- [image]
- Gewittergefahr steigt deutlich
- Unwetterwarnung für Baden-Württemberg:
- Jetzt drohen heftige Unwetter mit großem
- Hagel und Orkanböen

Required work
Give back the entries exactly, so that each line matches the original.

Solution for this exercise
- [image]
- Gewittergefahr steigt deutlich
- Unwetterwarnung für Baden-Württemberg:
- Jetzt drohen heftige Unwetter mit großem
- Hagel und Orkanböen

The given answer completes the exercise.